• **EXERCISE BRIEF**:
With the pictures removed, write out the data below exactly.

• **TASK DATA**:
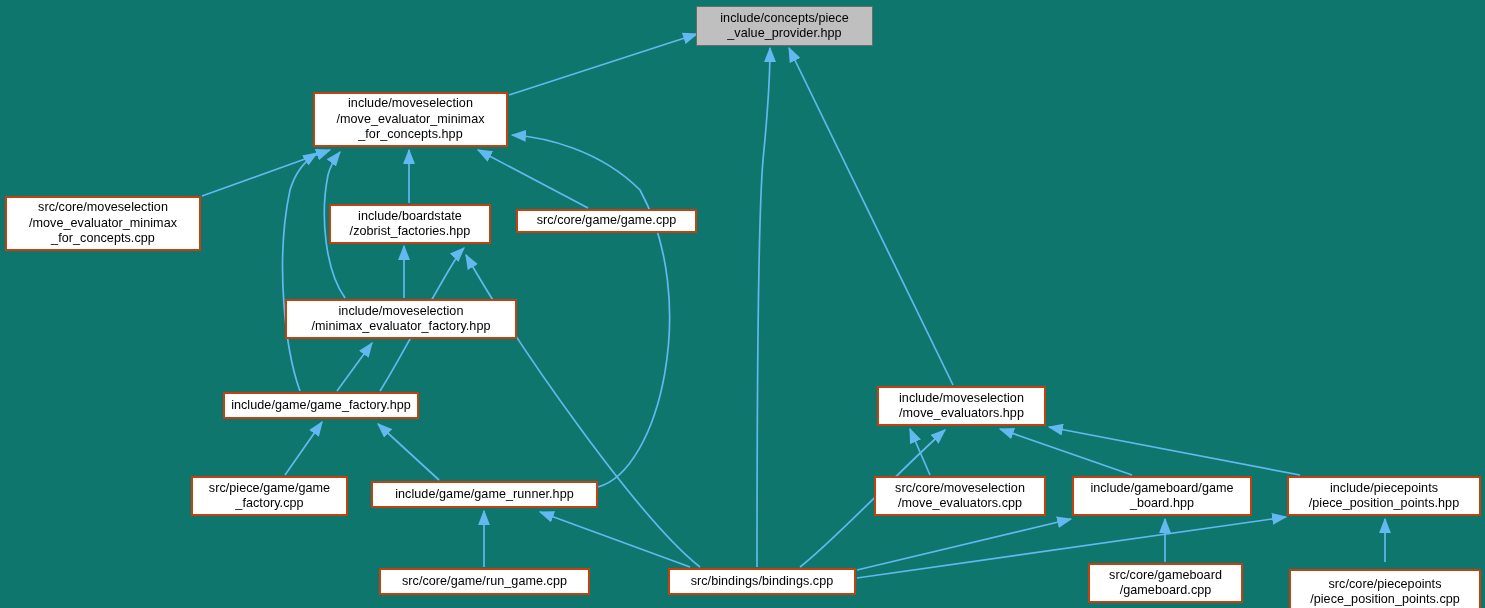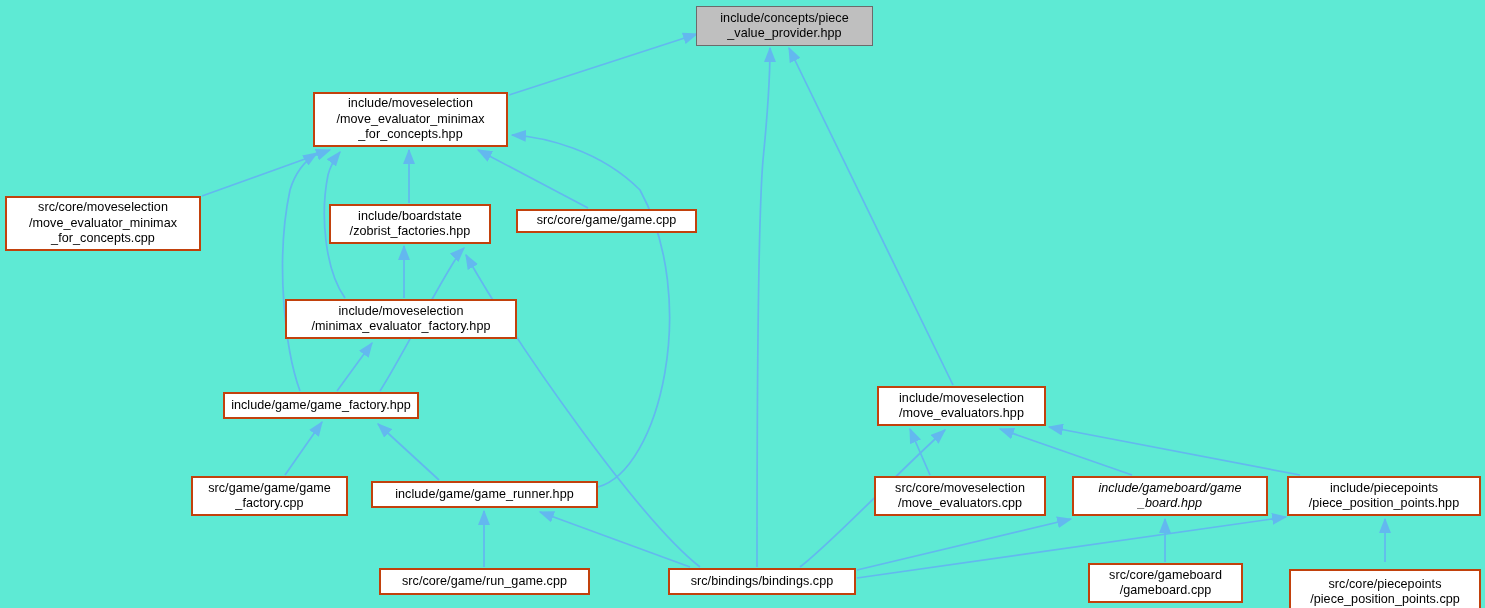--- a/index.html
+++ b/index.html
@@ -11,7 +11,7 @@
     position: relative;
     width: 1485px;
     height: 608px;
-    background: #5eead4;
+    background: #0f766e;
     overflow: hidden;
     font-family: "Liberation Sans", sans-serif;
   }

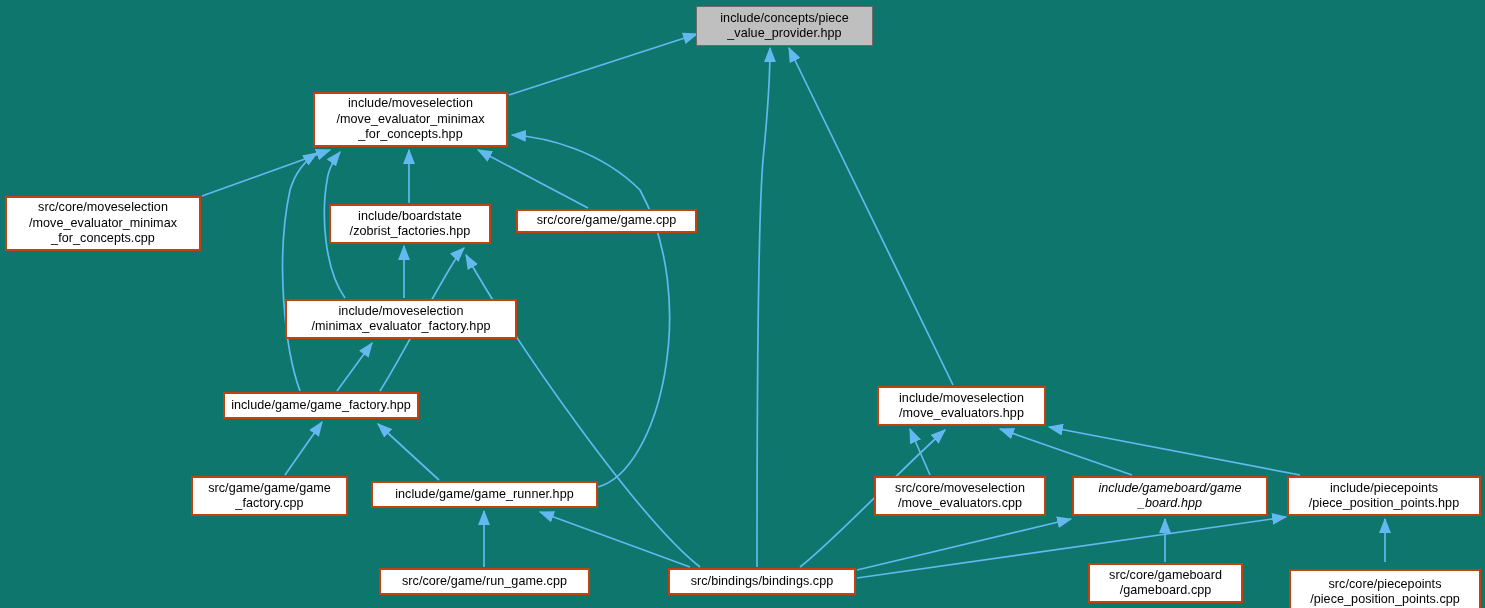--- a/index.html
+++ b/index.html
@@ -105,7 +105,7 @@
       <div class="node" style="left: 877px; top: 386px; width: 169px; height: 40px;"><span class="node-label">include/moveselection
 /move_evaluators.hpp</span></div>
       <div class="node" style="left: 223px; top: 392px; width: 196px; height: 27px;"><span class="node-label">include/game/game_factory.hpp</span></div>
-      <div class="node" style="left: 191px; top: 476px; width: 157px; height: 40px;"><span class="node-label">src/game/game/game
+      <div class="node" style="left: 191px; top: 476px; width: 157px; height: 40px;"><span class="node-label">src/piece/game/game
 _factory.cpp</span></div>
       <div class="node" style="left: 371px; top: 481px; width: 227px; height: 27px;"><span class="node-label">include/game/game_runner.hpp</span></div>
       <div class="node" style="left: 874px; top: 476px; width: 172px; height: 40px;"><span class="node-label">src/core/moveselection

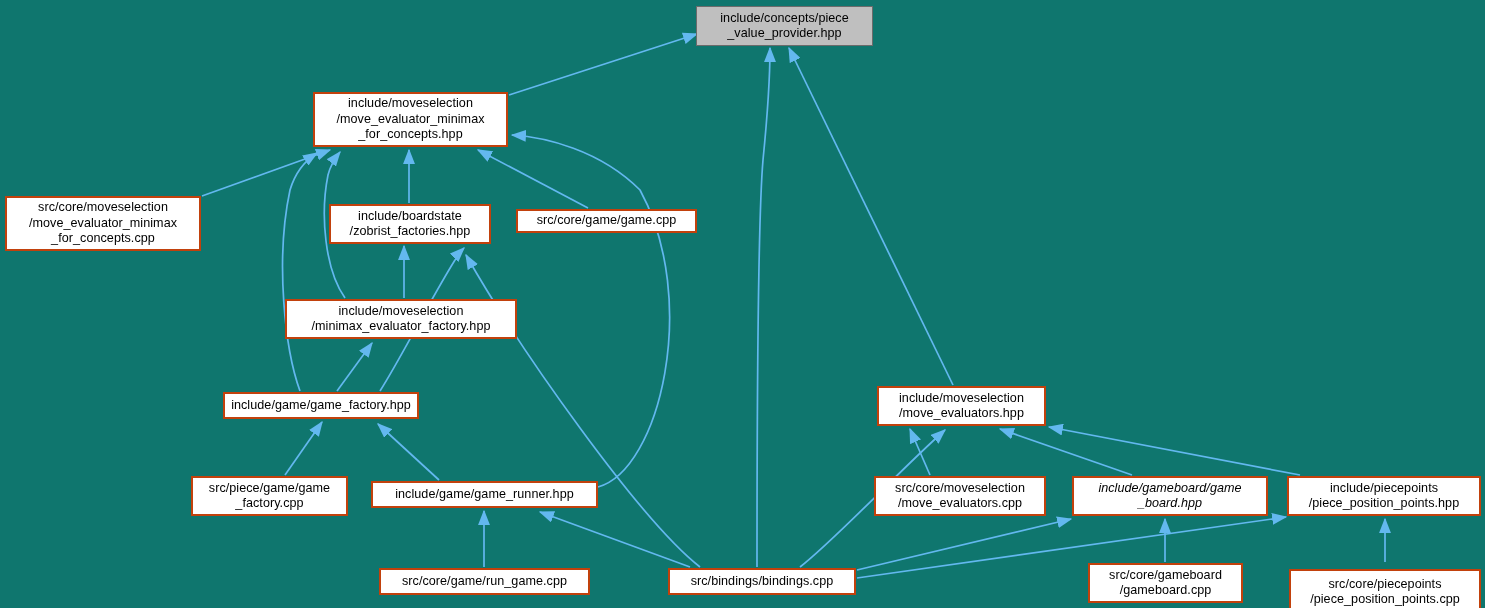--- a/index.html
+++ b/index.html
@@ -110,7 +110,7 @@
       <div class="node" style="left: 371px; top: 481px; width: 227px; height: 27px;"><span class="node-label">include/game/game_runner.hpp</span></div>
       <div class="node" style="left: 874px; top: 476px; width: 172px; height: 40px;"><span class="node-label">src/core/moveselection
 /move_evaluators.cpp</span></div>
-      <div class="node" style="left: 1072px; top: 476px; width: 196px; height: 40px; font-style: italic;"><span class="node-label">include/gameboard/game
+      <div class="node" style="left: 1072px; top: 476px; width: 180px; height: 40px;"><span class="node-label">include/gameboard/game
 _board.hpp</span></div>
       <div class="node" style="left: 1287px; top: 476px; width: 194px; height: 40px;"><span class="node-label">include/piecepoints
 /piece_position_points.hpp</span></div>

• **REPLY**:
--- a/index.html
+++ b/index.html
@@ -11,7 +11,7 @@
     position: relative;
     width: 1485px;
     height: 608px;
-    background: #5eead4;
+    background: #0f766e;
     overflow: hidden;
     font-family: "Liberation Sans", sans-serif;
   }

--- a/index.html
+++ b/index.html
@@ -105,7 +105,7 @@
       <div class="node" style="left: 877px; top: 386px; width: 169px; height: 40px;"><span class="node-label">include/moveselection
 /move_evaluators.hpp</span></div>
       <div class="node" style="left: 223px; top: 392px; width: 196px; height: 27px;"><span class="node-label">include/game/game_factory.hpp</span></div>
-      <div class="node" style="left: 191px; top: 476px; width: 157px; height: 40px;"><span class="node-label">src/game/game/game
+      <div class="node" style="left: 191px; top: 476px; width: 157px; height: 40px;"><span class="node-label">src/piece/game/game
 _factory.cpp</span></div>
       <div class="node" style="left: 371px; top: 481px; width: 227px; height: 27px;"><span class="node-label">include/game/game_runner.hpp</span></div>
       <div class="node" style="left: 874px; top: 476px; width: 172px; height: 40px;"><span class="node-label">src/core/moveselection

--- a/index.html
+++ b/index.html
@@ -110,7 +110,7 @@
       <div class="node" style="left: 371px; top: 481px; width: 227px; height: 27px;"><span class="node-label">include/game/game_runner.hpp</span></div>
       <div class="node" style="left: 874px; top: 476px; width: 172px; height: 40px;"><span class="node-label">src/core/moveselection
 /move_evaluators.cpp</span></div>
-      <div class="node" style="left: 1072px; top: 476px; width: 196px; height: 40px; font-style: italic;"><span class="node-label">include/gameboard/game
+      <div class="node" style="left: 1072px; top: 476px; width: 180px; height: 40px;"><span class="node-label">include/gameboard/game
 _board.hpp</span></div>
       <div class="node" style="left: 1287px; top: 476px; width: 194px; height: 40px;"><span class="node-label">include/piecepoints
 /piece_position_points.hpp</span></div>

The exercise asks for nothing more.